Normal shared writes are treated conservatively as conflicts.

The current explicit exception is reward accounting. Reward outputs are modeled as additive deltas, not ordinary overwrites. Two transactions can both add to the same recipient balance and still be accepted speculatively because the merge operation is deterministic addition.

But if another transaction reads that balance, or directly overwrites it, the executor falls back to serial execution.

Why This Is Safe

This design is consensus-safe because it preserves serial semantics:

  • canonical block order never changes
  • validators can mix enabled and disabled parallel posture and still converge on the same final block result
  • speculative workers do not commit their writes to disk
  • accepted speculative results are revalidated against earlier accepted writes
  • conflicting transactions are re-run serially on the latest state
  • if the speculative executor itself fails, the node falls back to ordinary serial block execution

In other words, the node is allowed to guess in parallel, but it is only allowed to commit what is still correct in serial order.

Representative Throughput

The runtime now includes a dedicated benchmark harness in xian-contracting/tests/performance/benchmark_parallel_tps.py.
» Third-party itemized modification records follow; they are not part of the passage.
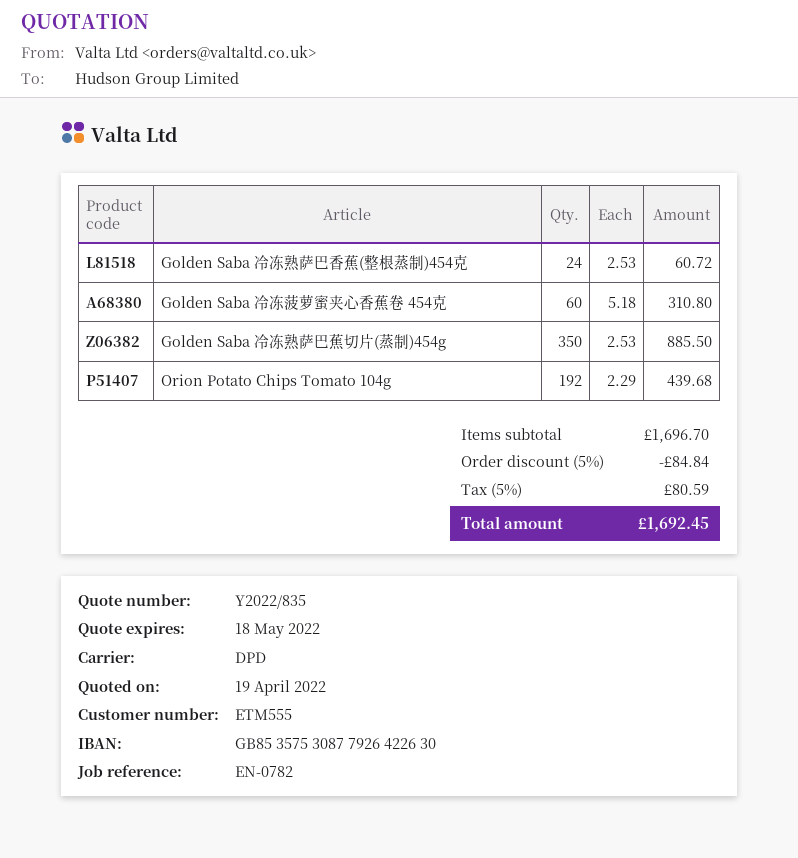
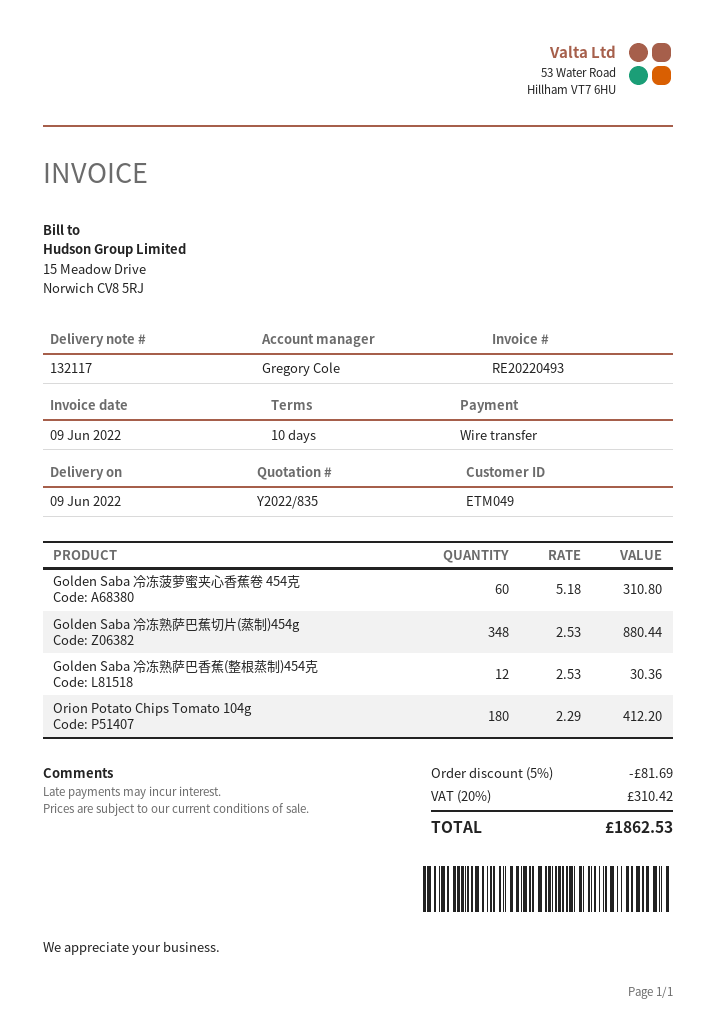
customer number: ETM555 -> ETM049
Golden Saba 冷冻熟萨巴香蕉(整根蒸制)454克: 24 x 2.53 = 60.72 -> 12 x 2.53 = 30.36
Golden Saba 冷冻熟萨巴蕉切片(蒸制)454g: 350 x 2.53 = 885.50 -> 348 x 2.53 = 880.44
Orion Potato Chips Tomato 104g: 192 x 2.29 = 439.68 -> 180 x 2.29 = 412.20
discount: 5% = 84.84 -> 5% = 81.69
tax: 5% = 80.59 -> 20% = 310.42
total: 1692.45 -> 1862.53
Representative local numbers from June 1, 2026 were collected on an Apple M1 development machine with 8 logical CPUs, Python 3.14.5, 4 parallel workers, 5 iterations per scenario, warmed workers, and the default guardrails of 4 speculative waves, 25% minimum wave acceptance, and 8 low-acceptance minimum wave size.

Command:

bash
uv run python tests/performance/benchmark_parallel_tps.py --scenario all --iterations 5 --workers 4 --markdown
WorkloadTxRoundsSerial TPSParallel TPSSpeedupSpeculative outcome
Independent CPU-heavy writes25650,000341203.55x256 / 256 accepted
Independent light writes2561,0003009383.14x256 / 256 accepted
Small independent block810,0001214323.63x8 / 8 accepted
Same sender, independent keys12810,0001171161.01x128 prefiltered to serial
Hot counter contention12810,000126970.78x1 accepted, 127 guardrail fallbacks
Many writes, one scan at tail12810,0001264353.44x127 accepted, 1 prefiltered
Alternating writes and scans645,0001871480.79x1 accepted, 63 guardrail fallbacks
Mostly independent, periodic hot counter12810,0001251030.82x9 accepted, 119 guardrail fallbacks

These numbers are execution-engine throughput, not full end-to-end network TPS. They compare the serial and speculative execution paths after worker warmup; they should not be quoted as a guaranteed validator TPS figure.
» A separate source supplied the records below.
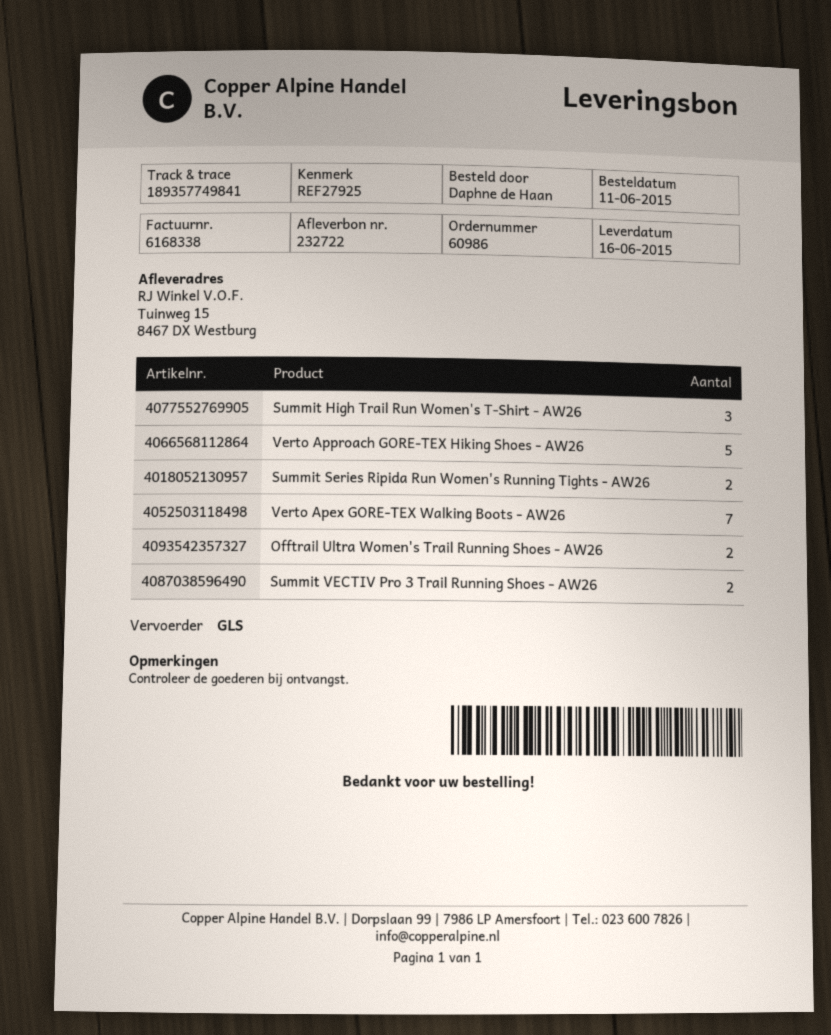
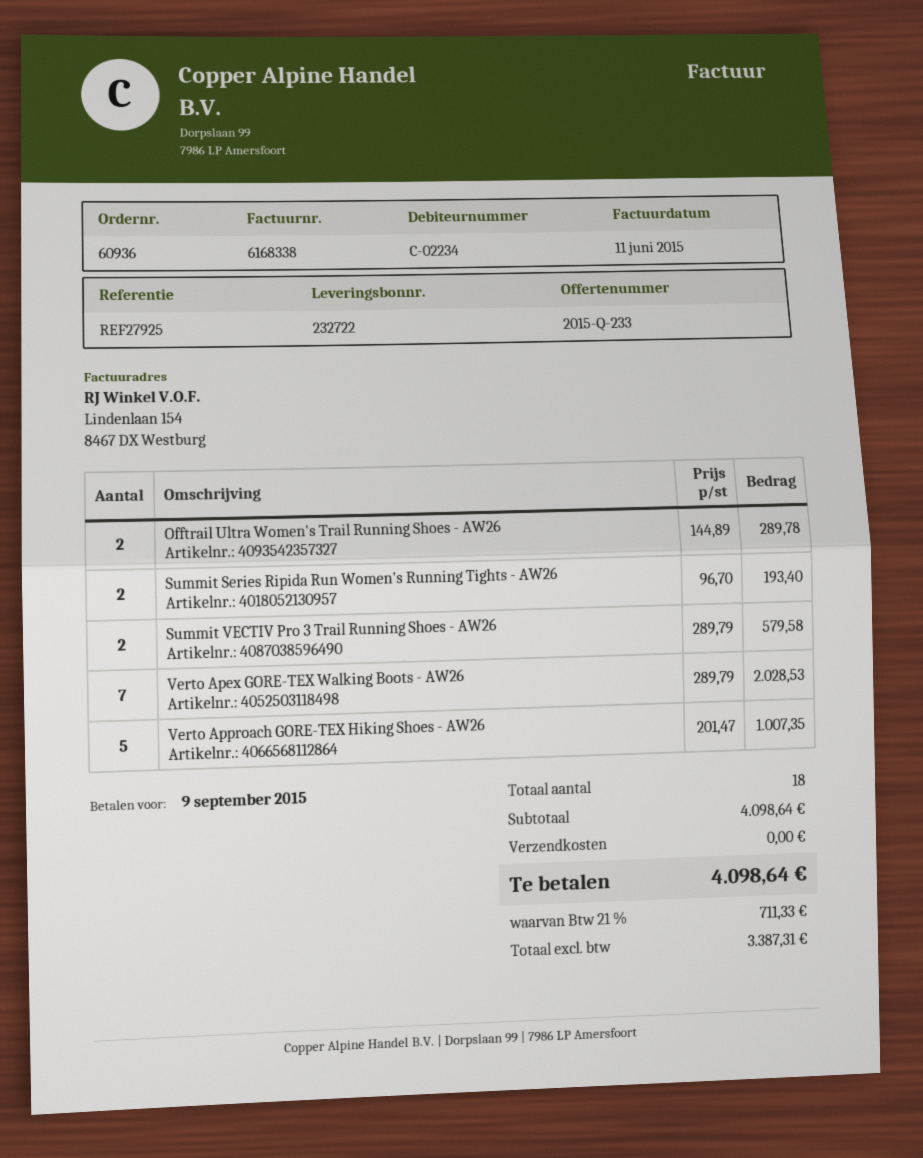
order number: 60986 -> 60936
Summit High Trail Run Women's T-Shirt - AW26: 3 -> none

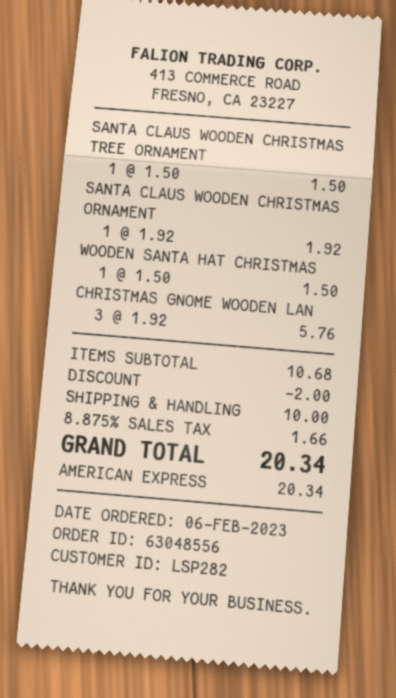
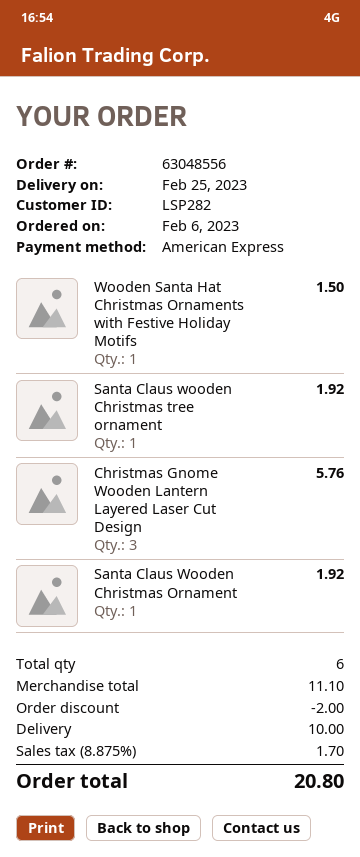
SANTA CLAUS WOODEN CHRISTMAS TREE ORNAMENT: 1 for 1.50 -> 1 for 1.92
subtotal: 10.68 -> 11.10
tax: 8.875% = 1.66 -> 8.875% = 1.70
total: 20.34 -> 20.80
The result is workload-dependent:

  • parallel execution is clearly useful when a block contains many transactions from different senders that touch disjoint state
  • it still helps when broad reads such as Hash.all() are pushed to the tail of a block, because the independent prefix can be accepted first
  • same-sender runs naturally collapse back to serial execution and are roughly neutral
  • hot shared state and alternating scan/write patterns are worse than serial execution, even with guardrails, because the node pays for failed speculation before serializing the tail

That makes speculative parallel execution worth keeping as a configurable node-side feature, especially for high-throughput workloads with independent accounts or sharded contract state. It should remain rollout-managed rather than blindly enabled for every validator profile. Operators should monitor speculative_accepted, serial_prefiltered, serial_fallbacks, and guardrail_fallbacks; if fallback-heavy blocks dominate, serial execution is the better posture for that workload.
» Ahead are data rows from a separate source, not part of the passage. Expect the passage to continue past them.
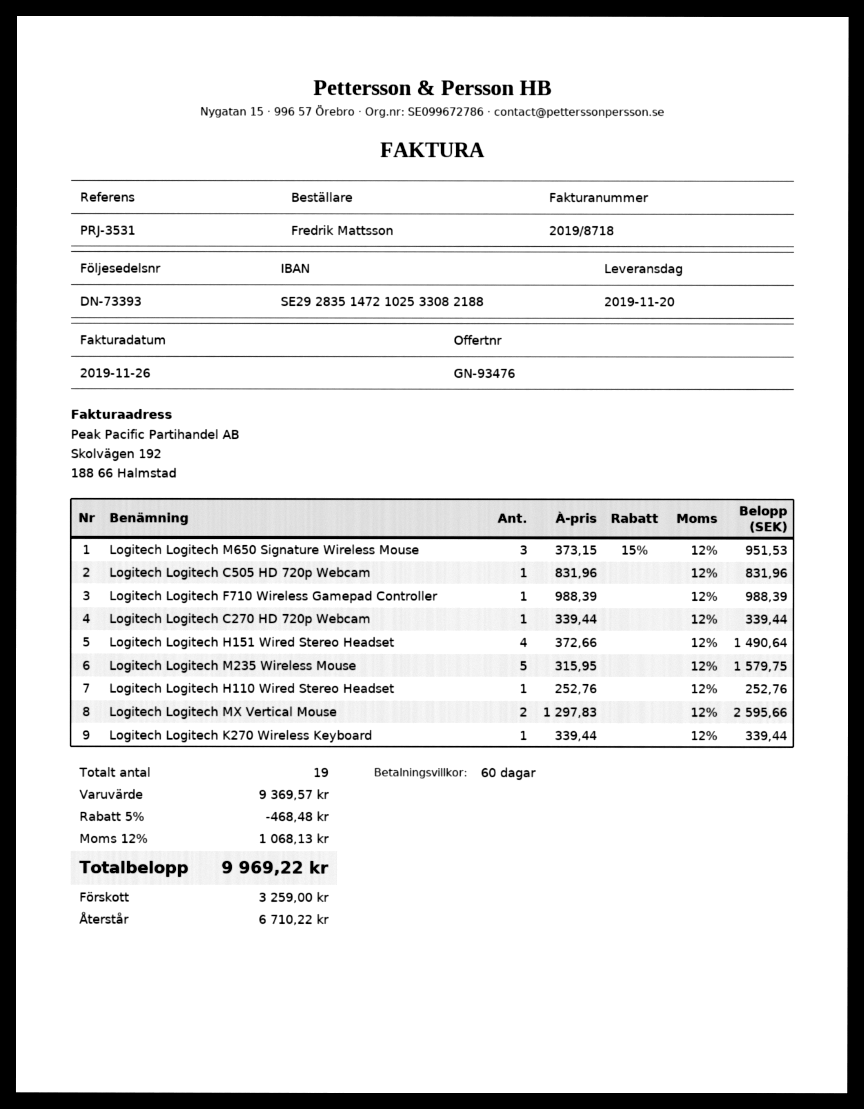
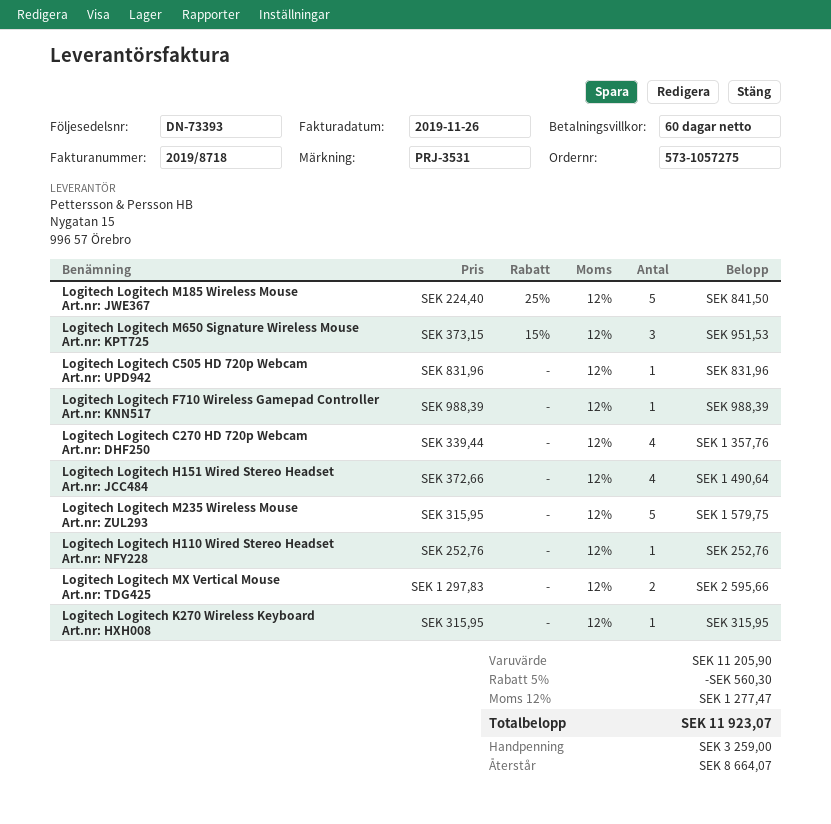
Logitech Logitech C270 HD 720p Webcam: 1 x 339.44 = 339.44 -> 4 x 339.44 = 1357.76
Logitech Logitech K270 Wireless Keyboard: 1 x 339.44 = 339.44 -> 1 x 315.95 = 315.95
Logitech Logitech M185 Wireless Mouse: none -> 5 x 224.40 - 25% = 841.50
subtotal: 9369.57 -> 11205.90
discount: 5% = 468.48 -> 5% = 560.30
tax: 12% = 1068.13 -> 12% = 1277.47
total: 9969.22 -> 11923.07
balance: 6710.22 -> 8664.07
One important measurement boundary: this benchmark uses custom contract functions, so the node's conservative access estimator cannot know most shapes ahead of time. Built-in known shapes, such as common token transfer and approve patterns, can be prefiltered or staged earlier by the ABCI wrapper. Unknown contract shapes are still safe because the runtime records actual reads, writes, and prefix reads before accepting speculative results.

What It Does Not Do

Parallel block execution does not:

  • make xian-contracting multithreaded in-process
  • allow naive concurrent mutation of shared state
  • weaken deterministic execution requirements
  • let validators accept different speculative winners

All validators still have to end the block with the same final state and the same app_hash.